The prompt logic you learned for t5xxl transfers directly to Flux.2.
Portability — a summary
| Target model | Source |
|---|---|
| SDXL (Juggernaut XL) | clip_l field, add weighting where needed |
| Flux.1 dev | both fields together |
| Flux.2 / SD 3.5 / Ideogram 4 | t5xxl field, directly transferable |
This is more than a practical shortcut.
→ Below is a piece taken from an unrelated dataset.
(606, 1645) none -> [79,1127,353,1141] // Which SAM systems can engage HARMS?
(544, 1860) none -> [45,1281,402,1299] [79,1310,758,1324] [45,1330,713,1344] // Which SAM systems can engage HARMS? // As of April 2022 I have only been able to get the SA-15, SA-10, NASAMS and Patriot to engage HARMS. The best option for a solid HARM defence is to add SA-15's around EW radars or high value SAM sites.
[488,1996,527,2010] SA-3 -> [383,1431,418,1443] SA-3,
Learning to write precise, relationship-rich sentences in the t5xxl field — explicit spatial assignments, syntactically prominent main elements, fully described lighting situations — builds a competence that holds regardless of the model.
All modern models with language understanding — Flux.2, SD 3.5, Ideogram 4, and whatever comes next — expect exactly this kind of wording. They differ in architecture, training weights, and strengths, but not in their basic logic: they read language, not lists.
The clip_l field, by contrast, is more specific: it serves CLIP-based encoders whose importance shrinks with each model generation. It remains relevant as long as SDXL and Flux.1 are in use — but it's not a foundation for the future, it's a tool for the present.
The practical consequence: invest more care in the t5xxl field. Not because clip_l is unimportant — but because the quality of your t5xxl formulation determines how well you work with every model that comes after Flux.1.